Reproduce, exactly and only, the lines of the data that follows from the one containing "- Esta pesquisa" down to the one containing "KATZ,BARKER et al., 2022.", without pictures.

* [Supplied information]:
★ ★ ★

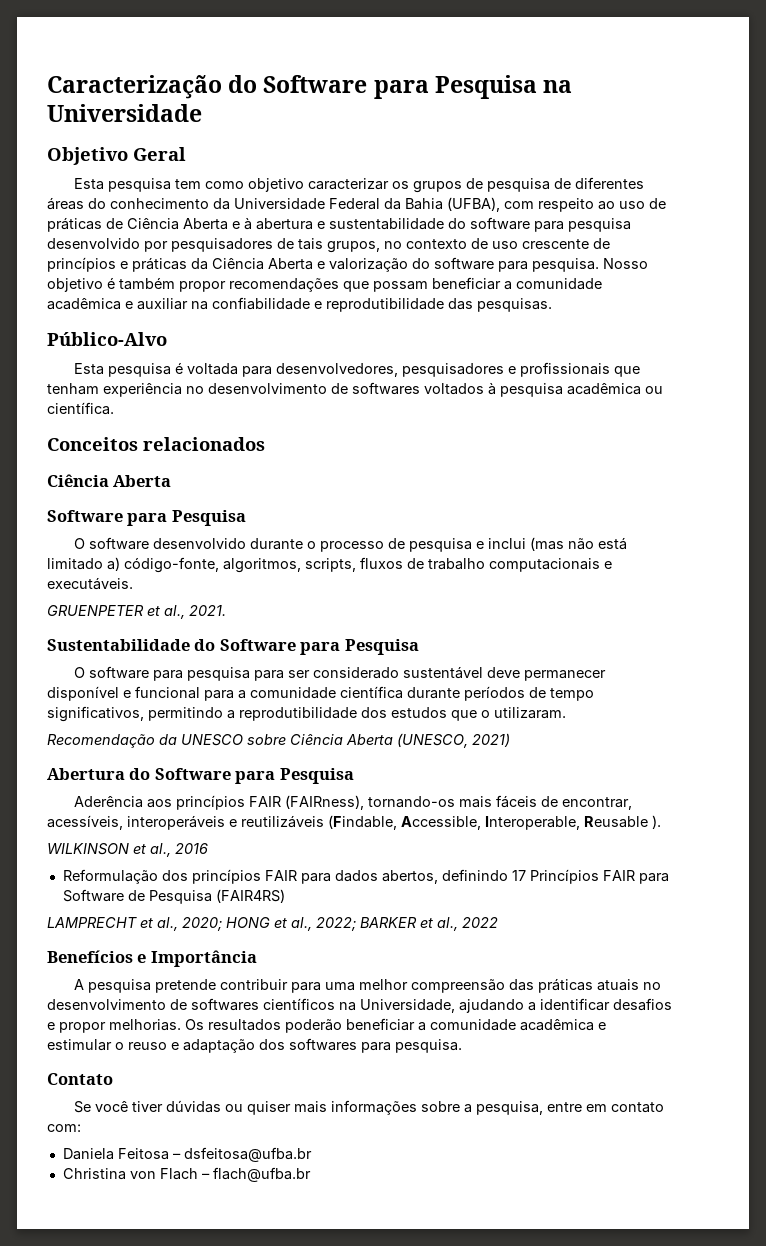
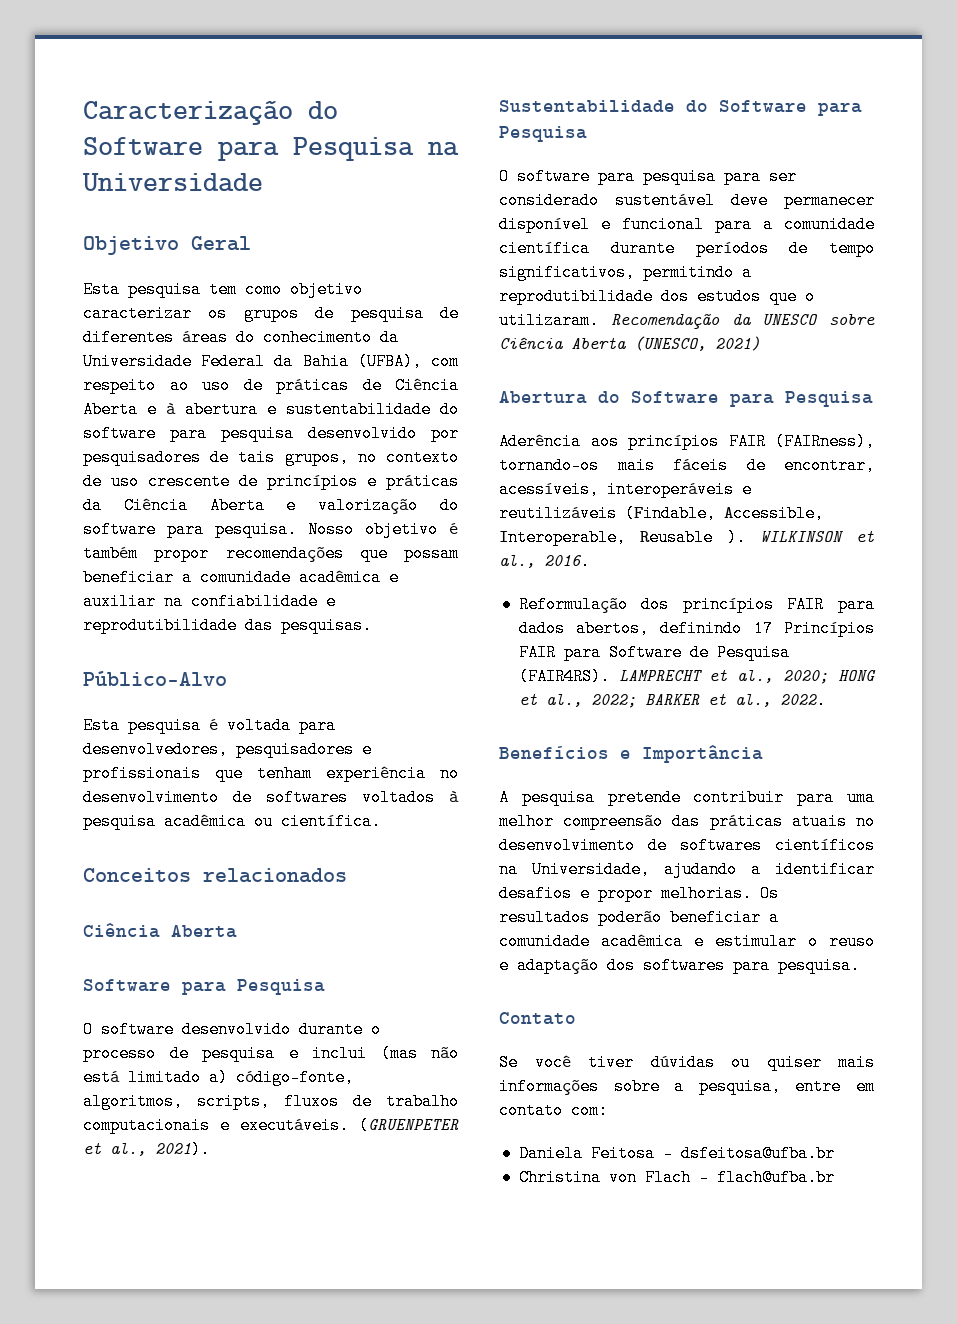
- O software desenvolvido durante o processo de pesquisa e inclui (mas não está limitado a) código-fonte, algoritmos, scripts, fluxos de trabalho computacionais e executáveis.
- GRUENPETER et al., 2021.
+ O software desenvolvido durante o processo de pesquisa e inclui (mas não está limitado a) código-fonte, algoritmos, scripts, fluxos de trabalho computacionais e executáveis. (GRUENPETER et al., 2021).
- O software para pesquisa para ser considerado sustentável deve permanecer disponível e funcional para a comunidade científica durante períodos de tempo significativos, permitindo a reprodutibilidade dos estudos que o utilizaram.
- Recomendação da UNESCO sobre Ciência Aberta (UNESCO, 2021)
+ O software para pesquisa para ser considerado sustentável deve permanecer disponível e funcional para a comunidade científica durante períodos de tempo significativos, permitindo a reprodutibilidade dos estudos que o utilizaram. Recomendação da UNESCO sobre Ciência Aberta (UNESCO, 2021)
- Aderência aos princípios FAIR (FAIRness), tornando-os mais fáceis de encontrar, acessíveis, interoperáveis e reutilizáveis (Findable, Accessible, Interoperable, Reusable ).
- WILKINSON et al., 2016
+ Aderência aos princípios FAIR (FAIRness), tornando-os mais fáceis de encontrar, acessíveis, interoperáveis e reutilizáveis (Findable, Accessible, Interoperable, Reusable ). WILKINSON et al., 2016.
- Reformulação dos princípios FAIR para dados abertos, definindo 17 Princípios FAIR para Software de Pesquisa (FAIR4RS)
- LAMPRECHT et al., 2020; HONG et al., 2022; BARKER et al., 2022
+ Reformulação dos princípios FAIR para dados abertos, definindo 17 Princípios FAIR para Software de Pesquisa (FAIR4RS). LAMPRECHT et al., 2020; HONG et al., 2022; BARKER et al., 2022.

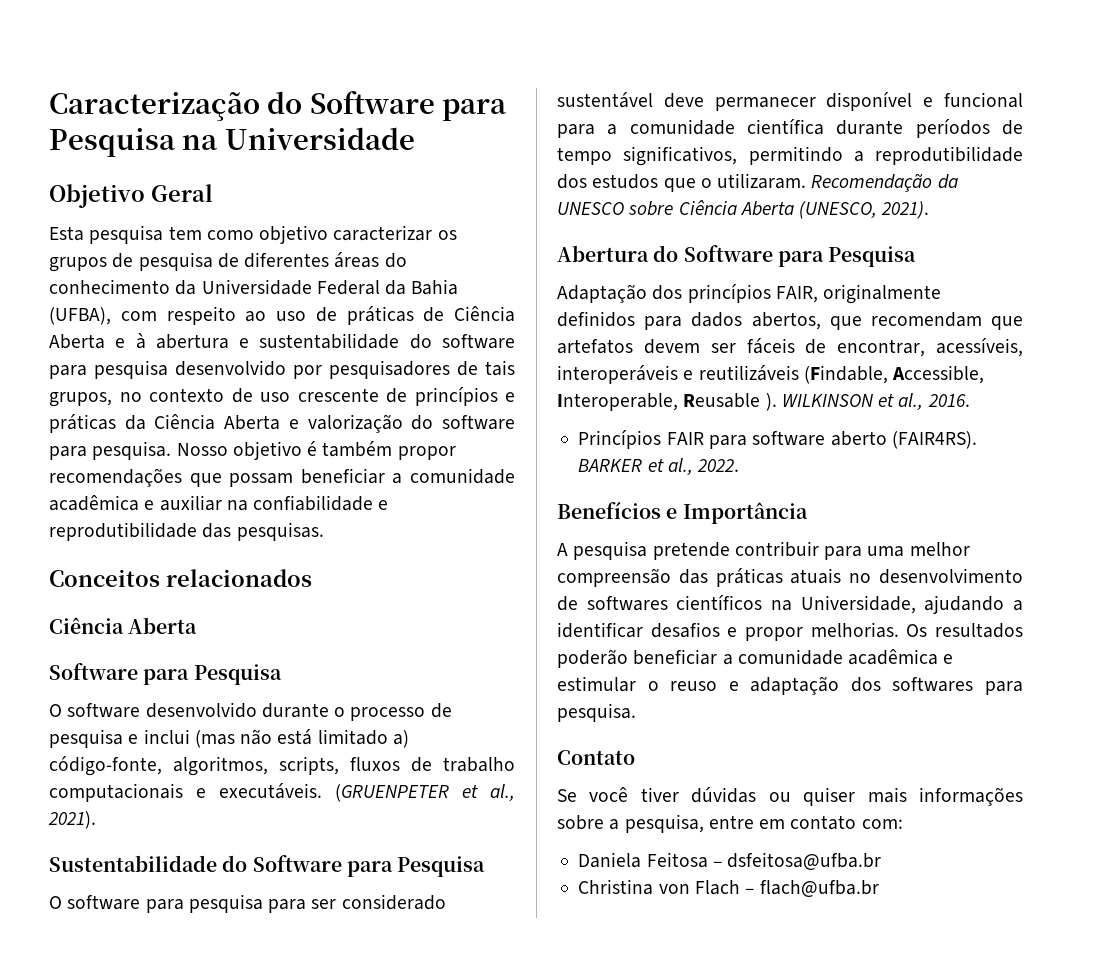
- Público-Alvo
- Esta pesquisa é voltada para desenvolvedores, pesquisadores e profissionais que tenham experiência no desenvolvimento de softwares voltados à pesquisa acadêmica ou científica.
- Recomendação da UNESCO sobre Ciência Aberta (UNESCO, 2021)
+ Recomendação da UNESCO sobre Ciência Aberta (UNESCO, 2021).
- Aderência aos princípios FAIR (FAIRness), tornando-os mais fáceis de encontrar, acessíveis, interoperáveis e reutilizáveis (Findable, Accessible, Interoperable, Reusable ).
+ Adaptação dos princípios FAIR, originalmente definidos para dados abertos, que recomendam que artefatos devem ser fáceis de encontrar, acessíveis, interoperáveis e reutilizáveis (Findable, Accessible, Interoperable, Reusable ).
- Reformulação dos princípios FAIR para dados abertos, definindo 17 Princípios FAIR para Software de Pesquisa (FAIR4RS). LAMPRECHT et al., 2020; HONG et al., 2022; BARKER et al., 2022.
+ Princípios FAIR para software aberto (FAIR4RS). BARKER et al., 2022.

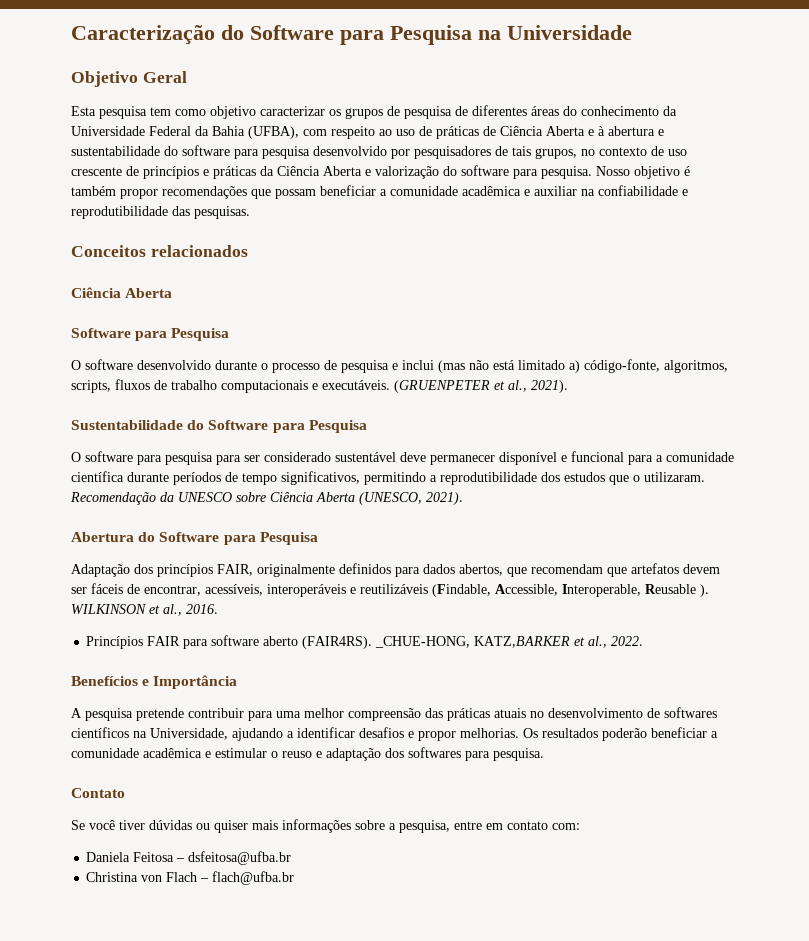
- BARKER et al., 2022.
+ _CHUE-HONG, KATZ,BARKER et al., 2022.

★ ★ ★

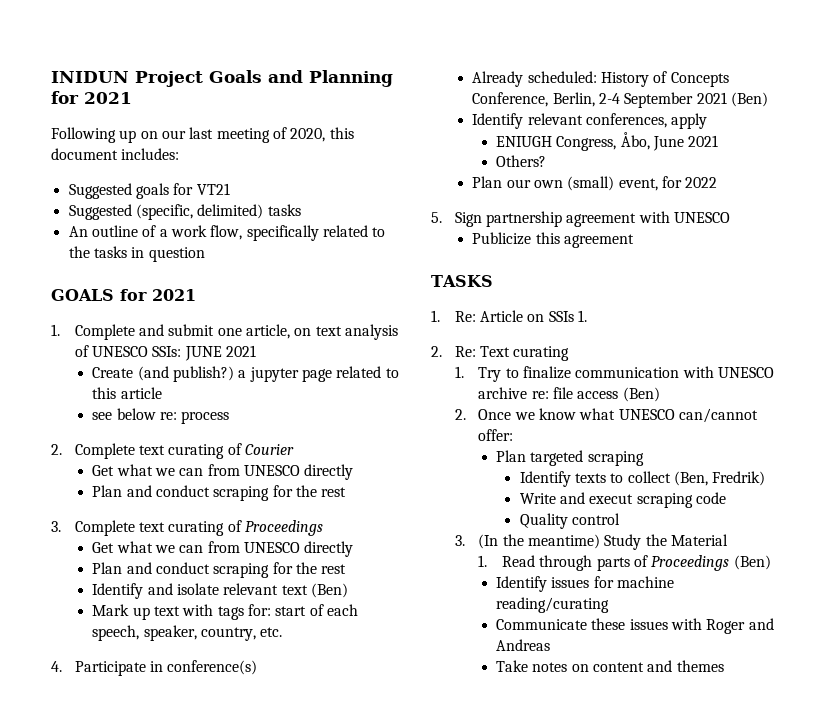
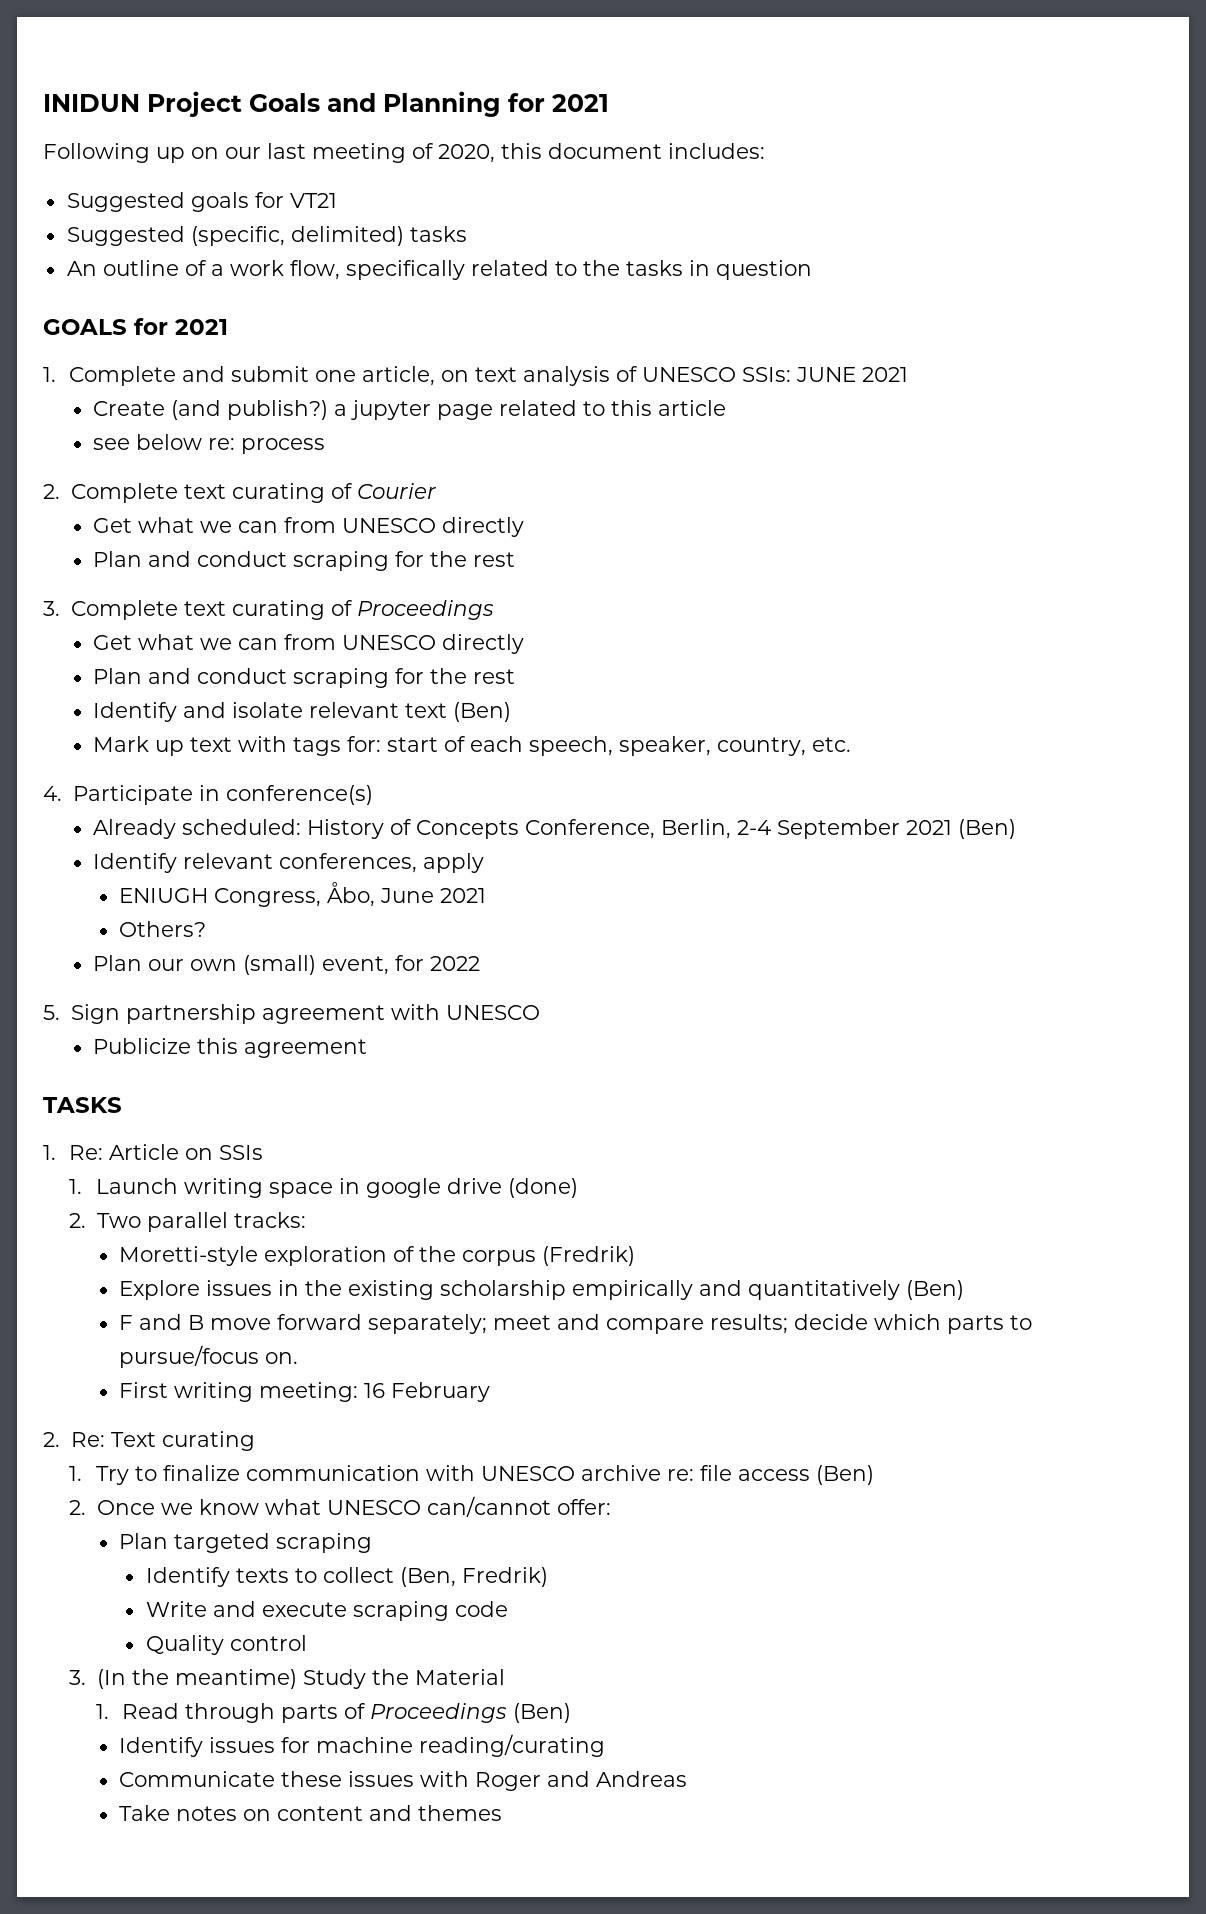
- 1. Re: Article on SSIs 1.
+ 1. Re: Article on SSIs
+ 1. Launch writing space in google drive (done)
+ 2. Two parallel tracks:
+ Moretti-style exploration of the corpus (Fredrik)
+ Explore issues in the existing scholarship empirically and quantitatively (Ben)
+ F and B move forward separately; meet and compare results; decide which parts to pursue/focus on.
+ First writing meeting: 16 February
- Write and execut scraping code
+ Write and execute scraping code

★ ★ ★

* [Reply]:
- Esta pesquisa é voltada para desenvolvedores, pesquisadores e profissionais que tenham experiência no desenvolvimento de softwares voltados à pesquisa acadêmica ou científica.
- Recomendação da UNESCO sobre Ciência Aberta (UNESCO, 2021)
+ Recomendação da UNESCO sobre Ciência Aberta (UNESCO, 2021).
- Aderência aos princípios FAIR (FAIRness), tornando-os mais fáceis de encontrar, acessíveis, interoperáveis e reutilizáveis (Findable, Accessible, Interoperable, Reusable ).
+ Adaptação dos princípios FAIR, originalmente definidos para dados abertos, que recomendam que artefatos devem ser fáceis de encontrar, acessíveis, interoperáveis e reutilizáveis (Findable, Accessible, Interoperable, Reusable ).
- Reformulação dos princípios FAIR para dados abertos, definindo 17 Princípios FAIR para Software de Pesquisa (FAIR4RS). LAMPRECHT et al., 2020; HONG et al., 2022; BARKER et al., 2022.
+ Princípios FAIR para software aberto (FAIR4RS). BARKER et al., 2022.

- BARKER et al., 2022.
+ _CHUE-HONG, KATZ,BARKER et al., 2022.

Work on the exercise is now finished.